I mean back-to-back restaurants, all in the same night…wild
Enough about my that, CPI came out on Wednesday, and the FX, Equity & Bond markets seem overly confused so let me give you the information you need.
As always, lend me your attention:
What Does 5.0% CPI Mean?
The question on everyone’s mind at the minute.
Will the Fed cut, will the hike now, or will they pause? We will answer this in this report.
Traders have one or all of these possibilities going through their heads as we speak. So let’s play the cards we were dealt.
On Wednesday we were hit with a flurry of inflation figures from the BLS (Bureau of Labour and Statistics).
Let’s start with the good. CPI YoY for March dropped a whole 1.00%, I’ll dive into each individual component but this already shows that the Fed’s harsh tightening cycle is starting to have some positive effect on the topline inflation figure, however, in the same breath we also had an increase of 0.1% in core CPI.
Now if you’re a trader and you’re not sure what the main difference is between core CPI and CPI this is the simplest way to remember that:
Core CPI = The inflation reading without the volatility of food and energy prices
CPI = The inflation reading for everything under the sun.
Remember, the Fed focuses on PCE more than CPI when it comes to making monetary policy decisions, simply because it provides a deeper insight into the actual inflation reading compared to CPI. How? CPI measures the inflation on a fixed basket, whilst PCE measures consumer spending on a wider range of goods and services than CPI making it more sensitive to actual changes within the economy. The PCE index changes every quarter dependent on consumer spending patterns, i.e if the price of cereal goes up 5% on one particular brand like Kellogs consumers may adjust their spending habits by either purchasing a cheaper brand, buying less cereal or cutting spending on other areas, PCE would pick this data up whilst CPI would only measure the endpoint which is the change in prices.
Now, back to the CPI print. When breaking the inflation report down component by component it’s interesting to see what is happening.
The energy component was the main reason there was a significant drop in inflation last month, to date, this has been the largest single drop in inflation since Covid began. Over the past year we’ve seen energy take a back foot post the ‘energy crisis’ we saw during the invasion of Ukraine, but let’s focus on why we’ve seen such a drastic drawback in the energy figure.
March was a month of high alert within capital markets, the banking blowup left imprints across the whole financial landscape after SVB and First Republic Bank to name a few collapsed this signalled to markets especially commodities that we may be heading for a deeper banking sector collapse, not only that but the banking crisis caused an immediate withdrawal of credit from the financial system which added additional downside pressure to commodities.
The reason is, credit is to the financial system what oxygen is to the human body, too much and you pass out, too little oxygen and you’re dead.
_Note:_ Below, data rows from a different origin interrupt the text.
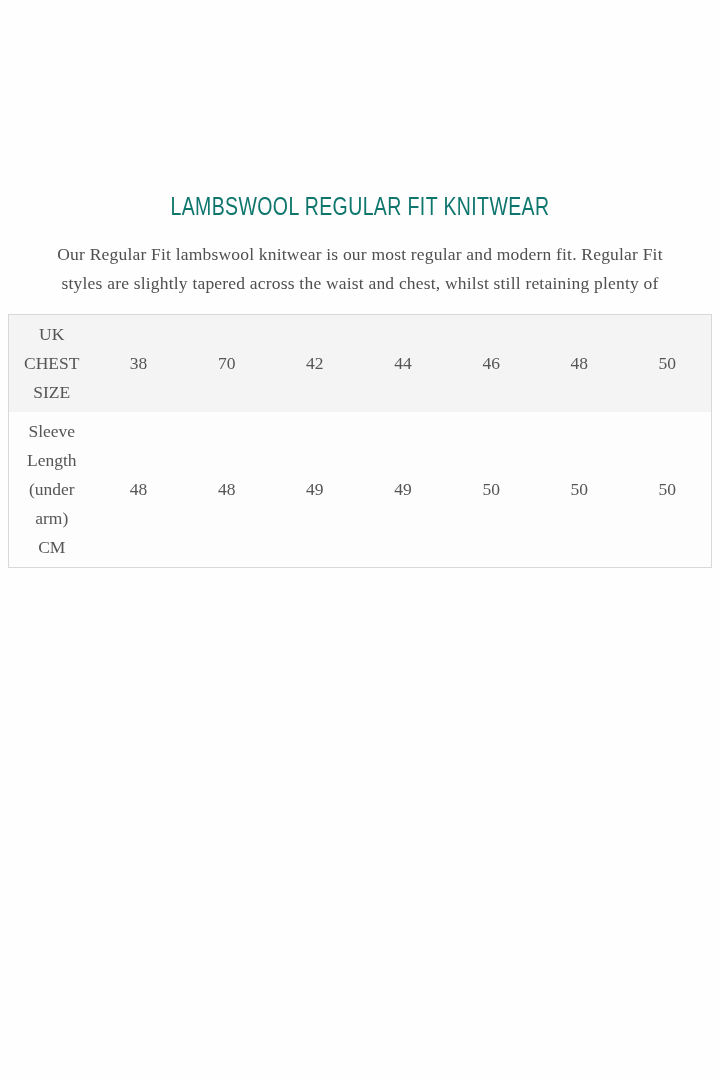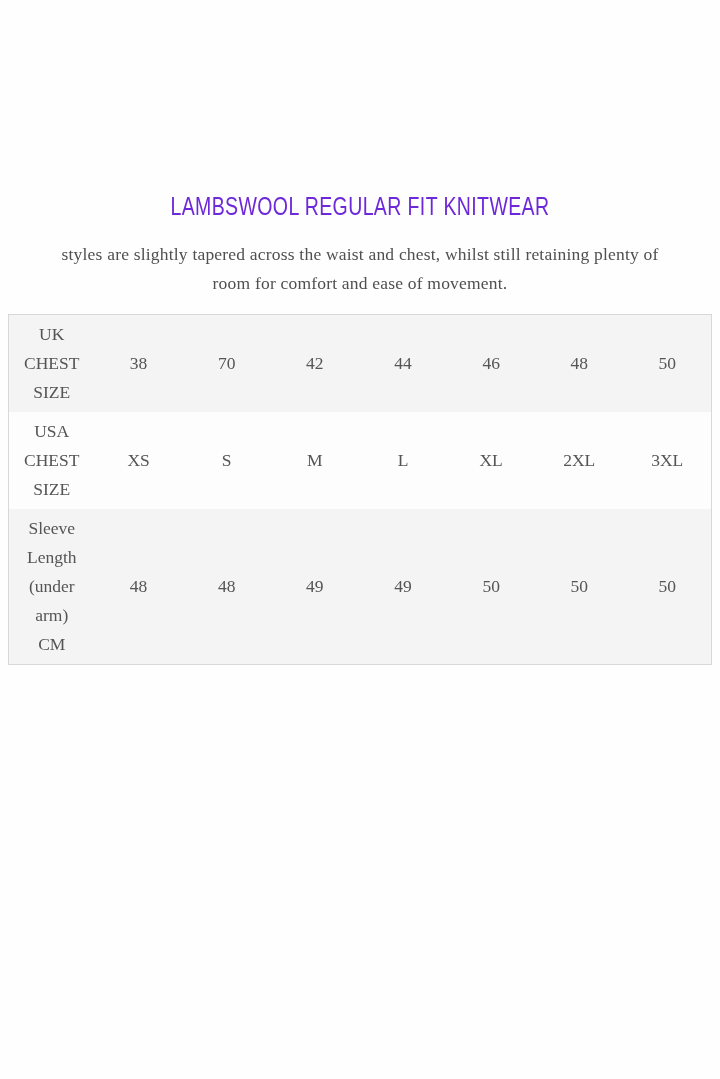--- a/index.html
+++ b/index.html
@@ -19,7 +19,7 @@
     font-weight: 400;
     font-size: 25px;
     line-height: 30px;
-    color: #6d28d9;
+    color: #0f766e;
     letter-spacing: 0.5px;
   }
   .title .squeeze {

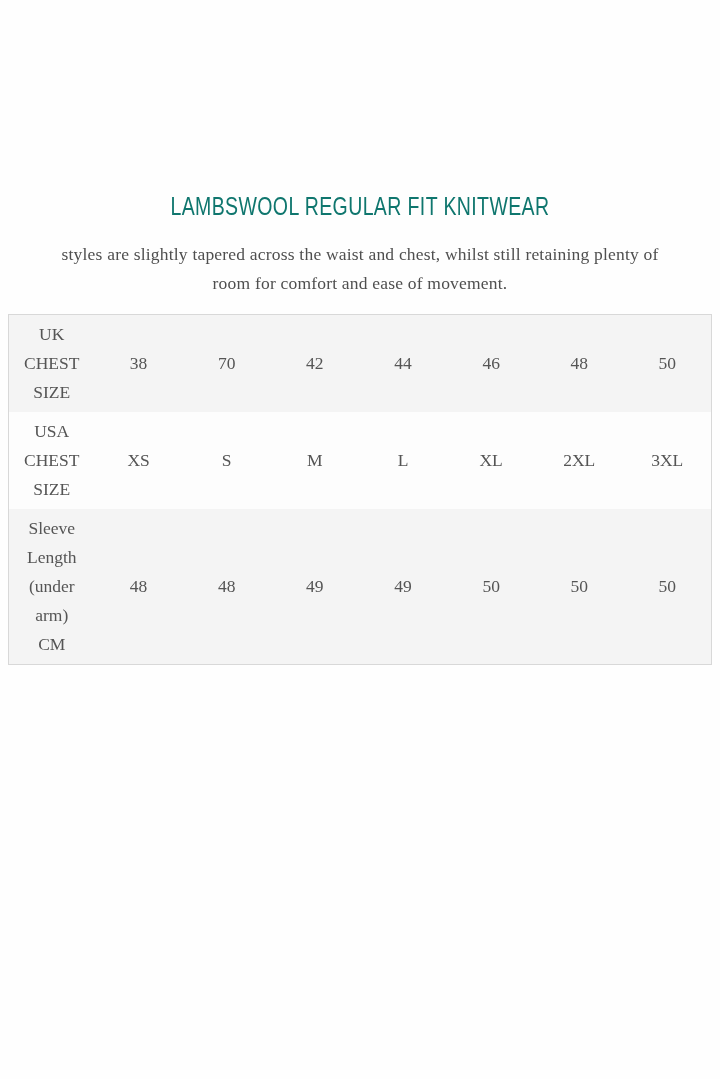--- a/index.html
+++ b/index.html
@@ -70,6 +70,7 @@
   </h1>
 
   <div class="description">
+      <div>Our Regular Fit lambswool knitwear is our most regular and modern fit. Regular Fit</div>
       <div>styles are slightly tapered across the waist and chest, whilst still retaining plenty of</div>
       <div>room for comfort and ease of movement.</div>
     </div>

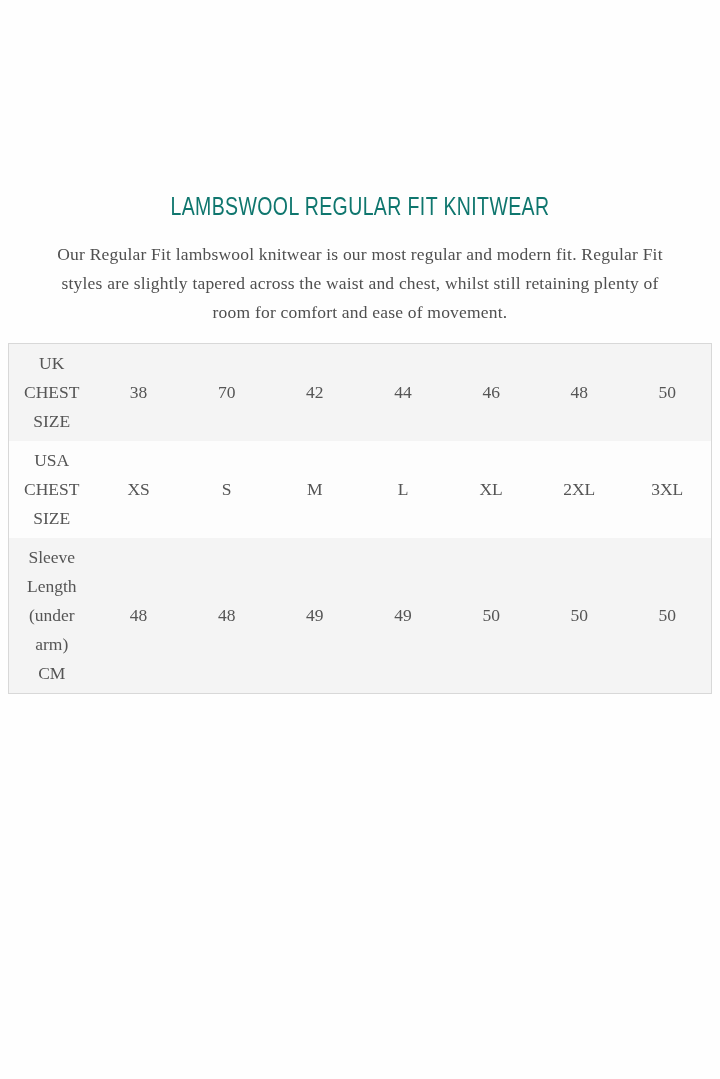--- a/index.html
+++ b/index.html
@@ -72,7 +72,6 @@
   <div class="description">
       <div>Our Regular Fit lambswool knitwear is our most regular and modern fit. Regular Fit</div>
       <div>styles are slightly tapered across the waist and chest, whilst still retaining plenty of</div>
-      <div>room for comfort and ease of movement.</div>
     </div>
 
   <table class="size-table">

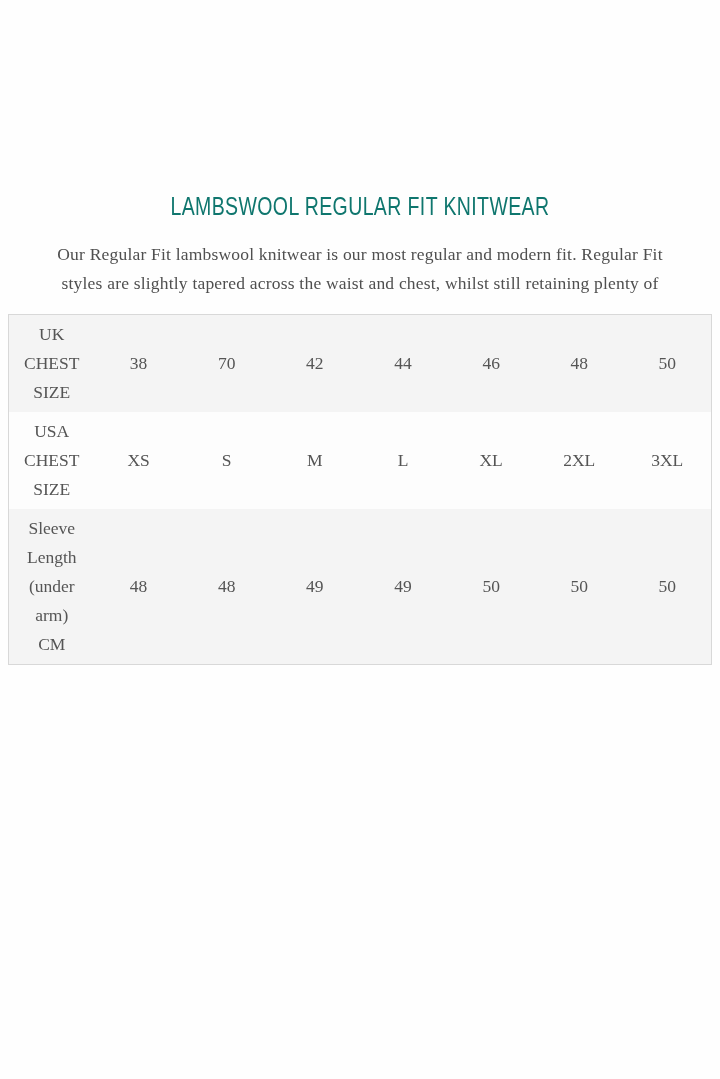--- a/index.html
+++ b/index.html
@@ -102,20 +102,6 @@
       </tr>
       <tr>
         <th>
-            <div>USA</div>
-            <div>CHEST</div>
-            <div>SIZE</div>
-          </th>
-        <td>XS</td>
-        <td>S</td>
-        <td>M</td>
-        <td>L</td>
-        <td>XL</td>
-        <td>2XL</td>
-        <td>3XL</td>
-      </tr>
-      <tr>
-        <th>
             <div>Sleeve</div>
             <div>Length</div>
             <div>(under</div>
So, when banks withdrew credit from the financial system, growth outlooks suddenly become dull, and thinking backwards, if we know that higher growth is a consequence of higher inflation, which spurs commodity prices to skyrocket then the opposite would have the exact same result we’ve seen in figure 2.
The chart above signals the issue at hand within the U.S and my reason for blaming the rise in core inflation on the labour market. As it stands unemployment in the U.S is 3.4%, tight, vs the SEP projections which have unemployment sitting at 4.5% for the end of 2023, but that’s just the face issue. The underlying issue as we know is the level of stickiness within wage inflation.
Unlike goods, and energy which relies heavily on the laws of supply and demand wage inflation is difficult to directly affect as things such as the reluctancy to renegotiate wages, the rigidness of the labour market, the hunt for talent sparking higher competitive wages and of course, inflation expectations all are the reasons as to why services inflation remain elevated with little signs of slowing.
Let’s see what the market is pricing in for the Fed funds rate.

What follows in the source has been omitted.